The unemployment rate may be down, but so is the number of Americans participating in the work force.
The Senate Budget Committee released a graph Friday comparing the growth in population to the labor force.
“The labor force statistic is an interesting indicator to look at since it provides information about how people view their prospects in the labor market,” said American Enterprise Institute economist Aparna Mathur to The Daily Caller News Foundation in an email.
While the population has grown at a rate of 2.2 percent over the last two years, the population not in the labor force has grown more than double that, at a rate of 4.58 percent. The growth in the labor force was an anemic 0.88 percent, according to the graph.

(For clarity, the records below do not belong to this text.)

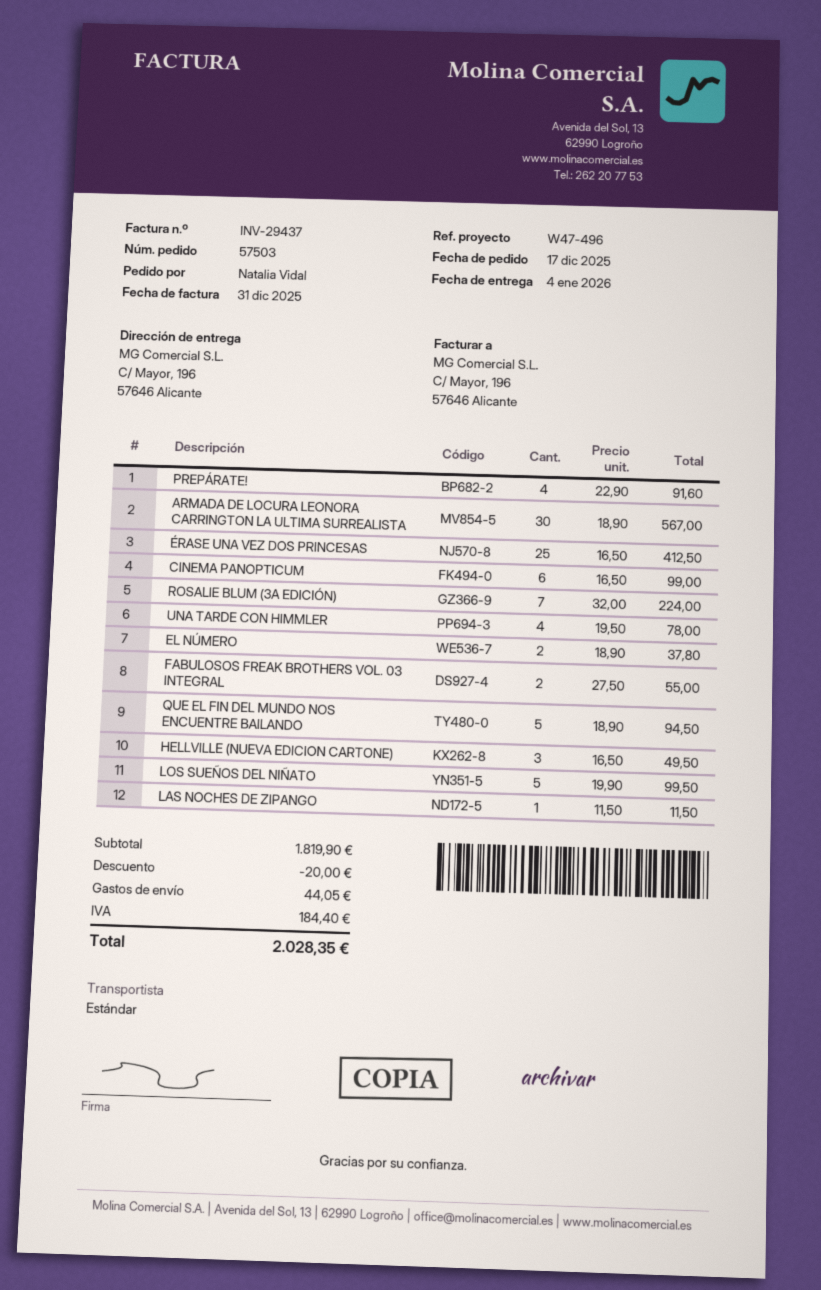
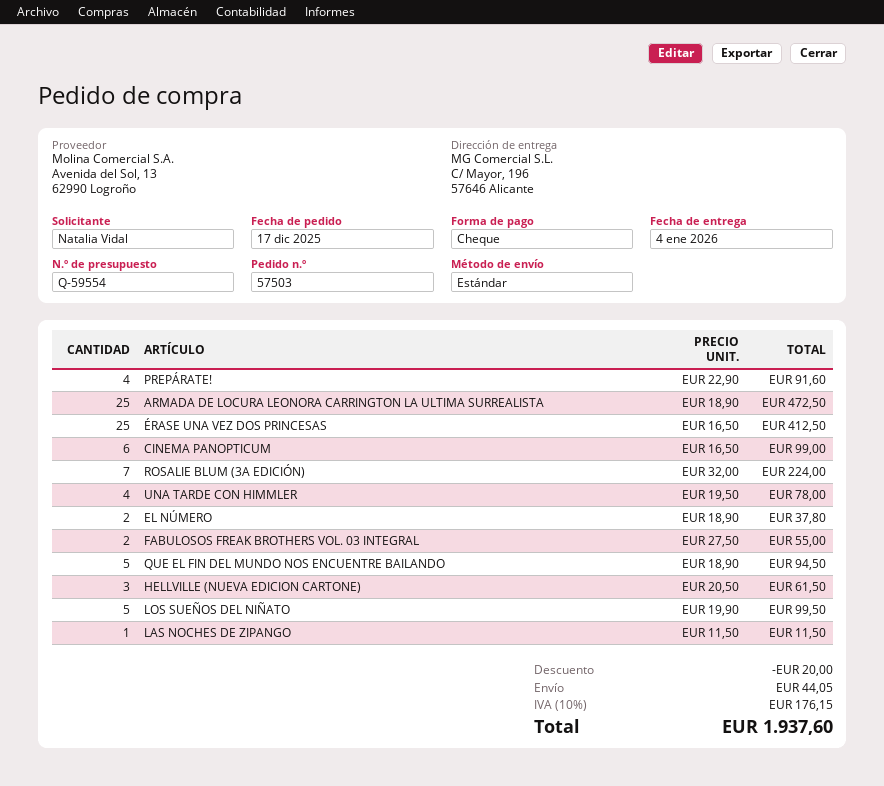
ARMADA DE LOCURA LEONORA CARRINGTON LA ULTIMA SURREALISTA: 30 x 18.90 = 567.00 -> 25 x 18.90 = 472.50
HELLVILLE (NUEVA EDICION CARTONE): 3 x 16.50 = 49.50 -> 3 x 20.50 = 61.50
tax: 184.40 -> 176.15
total: 2028.35 -> 1937.60

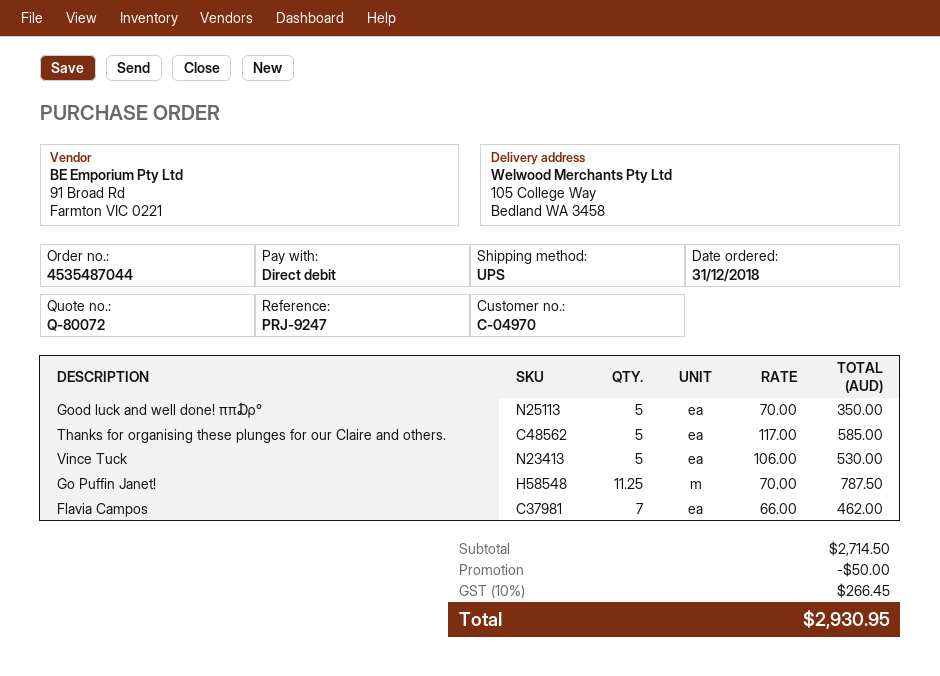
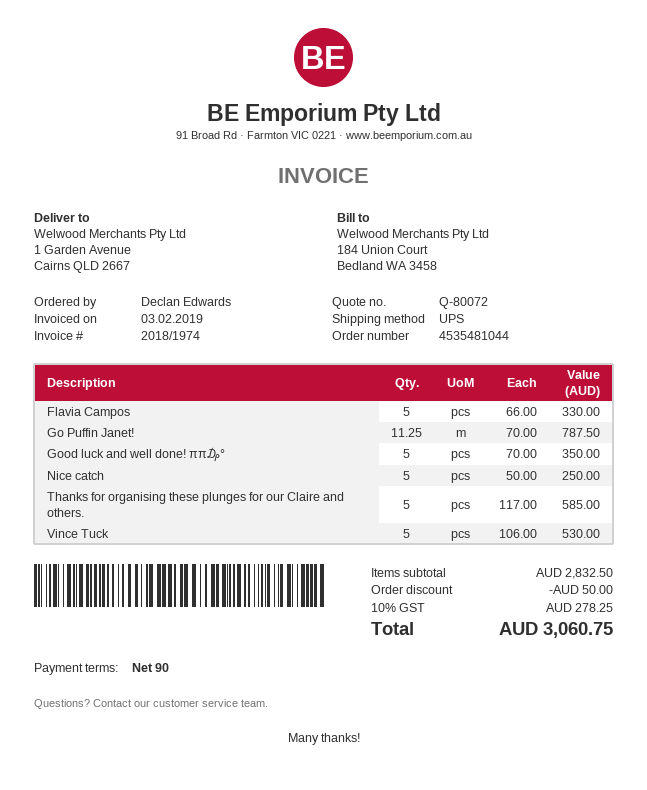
order number: 4535487044 -> 4535481044
ship to: 105 College Way, Bedland WA 3458 -> 1 Garden Avenue, Cairns QLD 2667
Flavia Campos: 7 x 66.00 = 462.00 -> 5 x 66.00 = 330.00
Nice catch: none -> 5 x 50.00 = 250.00
subtotal: 2714.50 -> 2832.50
tax: 10% = 266.45 -> 10% = 278.25
total: 2930.95 -> 3060.75

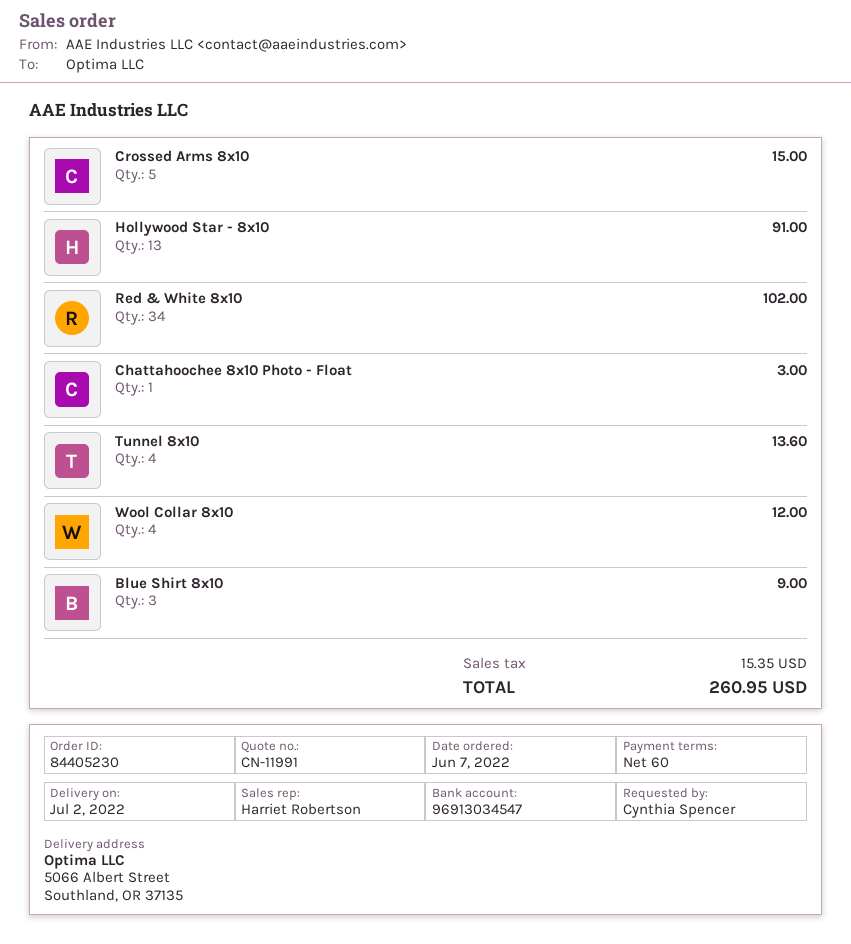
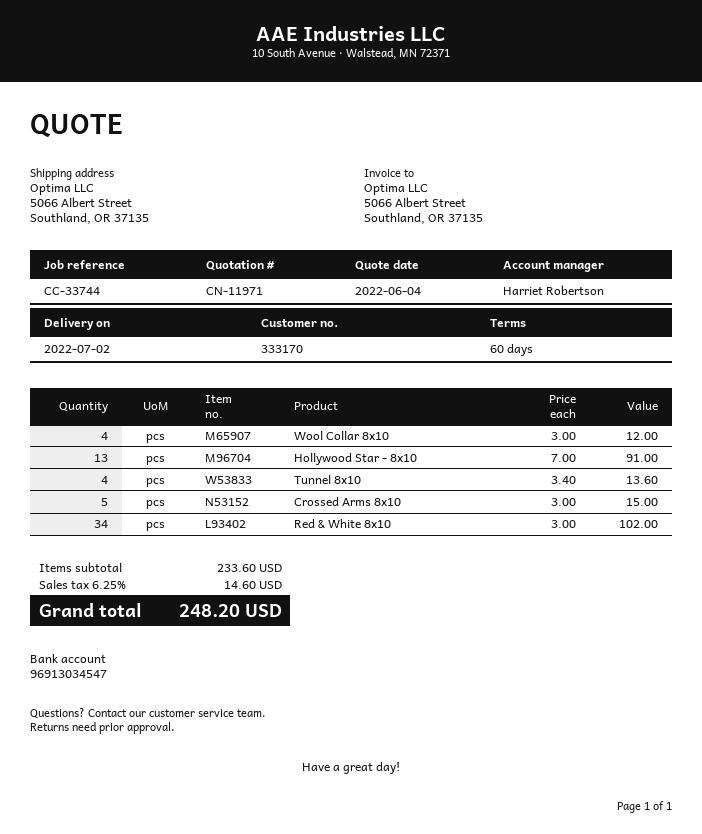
quote number: CN-11991 -> CN-11971
Chattahoochee 8x10 Photo - Float: 1 for 3.00 -> none
Blue Shirt 8x10: 3 for 9.00 -> none
tax: 15.35 -> 14.60
total: 260.95 -> 248.20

“The level at which it [the labor force participation] is right now seems to be the lowest in 30 years,” Mathur continued. “Where it gets reflected is in the U-6 rate. That is currently at 14.7 percent, nearly double the official unemployment rate.”
“So that shows that there are at least another 10-11 million people who are either too discouraged to look for work or working part-time because they can’t find full-time jobs.”
The impact on federal revenues is unclear.
“What this means for tax revenues is that clearly with such few people working and earning, revenue collections are likely to go down from these income groups,” Mathur said. “But on the whole, if incomes at the top are less affected, the net impact might be minimal. Also remember that a big chunk of the population does not pay federal incomes taxes.”
CNBC contributor Rick Santelli slammed the unemployment data Tuesday morning on “Squawk Box.”
“The current trend of these [jobs] numbers is so different from the current trend of any other numbers,” he said in a heated debate. “If you were looking for conspiracies — and I’m not — you only need to change a certain number.”